In the data below, find the line containing "text: Game Matches", then set down that line and every later line up to and including the line containing "align-items: flex-end ->", exactly.

[[ DATA PROVIDED, beginning ]]

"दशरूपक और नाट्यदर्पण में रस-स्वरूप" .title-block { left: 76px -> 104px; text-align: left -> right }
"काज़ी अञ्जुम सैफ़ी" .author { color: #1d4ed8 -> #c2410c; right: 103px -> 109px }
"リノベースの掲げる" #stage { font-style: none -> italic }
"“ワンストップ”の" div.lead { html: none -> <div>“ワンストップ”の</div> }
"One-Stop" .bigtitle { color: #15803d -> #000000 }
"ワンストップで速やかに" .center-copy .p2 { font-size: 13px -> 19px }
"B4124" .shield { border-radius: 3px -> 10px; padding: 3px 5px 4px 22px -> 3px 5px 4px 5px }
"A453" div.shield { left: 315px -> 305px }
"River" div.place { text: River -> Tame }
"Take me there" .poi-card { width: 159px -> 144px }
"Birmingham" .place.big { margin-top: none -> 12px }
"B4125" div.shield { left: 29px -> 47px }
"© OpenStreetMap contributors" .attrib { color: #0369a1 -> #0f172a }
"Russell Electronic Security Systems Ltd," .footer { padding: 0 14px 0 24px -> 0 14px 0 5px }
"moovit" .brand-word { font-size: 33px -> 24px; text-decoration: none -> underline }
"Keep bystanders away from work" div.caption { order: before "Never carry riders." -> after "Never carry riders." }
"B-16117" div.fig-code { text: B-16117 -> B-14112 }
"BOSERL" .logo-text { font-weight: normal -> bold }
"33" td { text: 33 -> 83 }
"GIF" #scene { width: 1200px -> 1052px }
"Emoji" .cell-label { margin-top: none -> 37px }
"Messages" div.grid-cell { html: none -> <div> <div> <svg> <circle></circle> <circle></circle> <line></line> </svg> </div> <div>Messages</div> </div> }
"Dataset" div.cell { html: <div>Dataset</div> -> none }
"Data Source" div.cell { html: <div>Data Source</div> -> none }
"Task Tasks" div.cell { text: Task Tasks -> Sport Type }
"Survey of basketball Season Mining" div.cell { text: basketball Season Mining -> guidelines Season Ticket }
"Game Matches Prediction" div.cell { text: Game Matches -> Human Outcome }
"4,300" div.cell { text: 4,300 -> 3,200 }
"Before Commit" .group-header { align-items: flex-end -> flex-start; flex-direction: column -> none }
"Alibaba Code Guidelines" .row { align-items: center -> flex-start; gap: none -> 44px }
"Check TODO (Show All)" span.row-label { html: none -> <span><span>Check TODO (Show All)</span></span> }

[[ DATA PROVIDED, end ]]

**TASK ANSWER:**
"Game Matches Prediction" div.cell { text: Game Matches -> Human Outcome }
"4,300" div.cell { text: 4,300 -> 3,200 }
"Before Commit" .group-header { align-items: flex-end -> flex-start; flex-direction: column -> none }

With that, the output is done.